My Lords, I rise to support the noble Baroness. I agree with her that it is not necessary to say a great deal more because this is the same amendment that was debated very thoroughly at Committee stage. It is a matter of considerable concern to the local authority associations. My noble friend Lord Ridley, whose name is on the amendment, asked me to apologise to the House for not being here to join in the debate.

The fact of the matter is that almost all the services with which we are now concerned—water supply, sewerage, building of sewage plants, building of reservoirs—originated in local government. At the moment the regional water authorities are operating, and they are accountable to the public and to their consumers via a majority of local authority representatives on each of the regional water authorities. The Government do have a case, and they have deployed it well, for saying that that system of accountability and majority government, relying in each water authority on a majority of elected authority members, has not worked as well as was intended.

But we cannot go from that situation to the situation that we are in now, where there is nothing whatever in the Bill to secure the presence on any board of any of the regional water authorities of any elected member of any local authority at all. This is an absurd situation to be in in respect of the drafting of the Bill, when Ministers have over and over again given us their assurances that there will be between two and four members of elected authorities and that the authorities will be able to nominate people from which the Secretary of State may make his selection. The amendment incorporates and encapsulates nothing but assurances that have already been given to both Houses of Parliament by Ministers. But I submit to the House that Parliament cannot in an important matter like this rest solely on the assurance of Ministers. We are here to legislate and we must get the essential features of the legislation into the Bill.

If I may say so in defence of my noble friend, the assurances that he gave us were assurances that he would reconsider the whole matter and use his utmost endeavours to reflect the wishes of the House to his colleagues. I personally am satisfied that he will by now have done that. But the fact of the matter is that he has not persuaded the collective Government to change their mind. Therefore, I have to agree with the noble Baroness, Lady Fisher, that it seems likely that we shall be left with no option but to press the amendment to a Division.

4.41 p.m.

The Earl of Onslow

My Lords, I rise to support this amendment. It was not only what the noble Lord, Lord Bellwin, said in Committee but the tone in which he said it. I am absolutely certain, as my noble friend Lord Sandford said, that he represented the views of the House as strongly as he possibly could to his ministerial colleagues. But because of his tone and because of what he said, I was one of those who was, I think, instrumental in helping to persuade the noble Baroness, Lady Fisher, and her colleagues not to press the matter the last time in Committee to a Division. I did that because I genuinely felt that we were getting a long way with what my noble friend Lord Bellwin had said, and above all, from the tone—the total and complete sincerity—in which he said it. He is a sincere man, so there is no question of criticism on that.
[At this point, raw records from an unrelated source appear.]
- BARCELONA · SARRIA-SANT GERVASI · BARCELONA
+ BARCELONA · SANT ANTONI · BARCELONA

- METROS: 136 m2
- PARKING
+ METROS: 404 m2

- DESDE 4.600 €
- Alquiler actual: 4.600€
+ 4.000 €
However, it is most unfortunate that there seems to be nothing forthcoming from Her Majesty's present advisers. In those circumstances, even if the noble Baroness, Lady Fisher, were prepared to withdraw her amendment, I should personally like to press it. I think that local authority representation on water boards is very important indeed. The noble Baroness, Lady Fisher, and my noble friends Lord Sandford and Lord Ridley have my fullest support.

Lord Lloyd of Kilgerran

My Lords, may I very briefly apologise for the absence of my noble friend Lord Evans of Claughton on this occasion. He hoped to be here. He is chairing an important meeting, I believe somewhere in the Palace, and is unable to be here. I merely want to say that, having heard the mover of the Motion and the noble Lord, Lord Sandford, I entirely agree on behalf of members of the Liberal Party with what has been said.

4.43 p.m.

Lord Mottistone

My Lords, just before my noble friend speaks, I should like to say one word in support of what he said at Committee. He said: It is our intention that there will be a local government representation … of between two and four members … depending on the size. I reiterate that pledge gladly". That is where everybody seems to have stopped, but he went on to say: it would be wrong to tie the Secretary of State's hands … All the appointments are made by the Secretary of State and he cannot yield up his right to appoint, either to local authorities or to other bodies".—[Official Report, 24/2/83; col. 864.]. The amendment is exactly the same as it was at Committee and it has exactly the same flaw within it.

I should have thought that you really have to size this up as to whether it is right that, if you are agreeing that the Secretary of State makes appointments, you then in legislation undermine that by giving authority to other people to make some of the appointments for him. I should have thought that what my noble friend said last time was perfectly straightforward. I would expect that what he may well say now would be something very similar. I think that it would be wrong to take this matter to a Division. I think that the amendment itself is defective for the purpose which it seeks to achieve.

4.45 p.m.

Lord Bellwin

My Lords, may I say first of all that I am sorry to hear that the noble baroness, Lady Nicol, is ill. I hope that she is not very ill and will soon be back.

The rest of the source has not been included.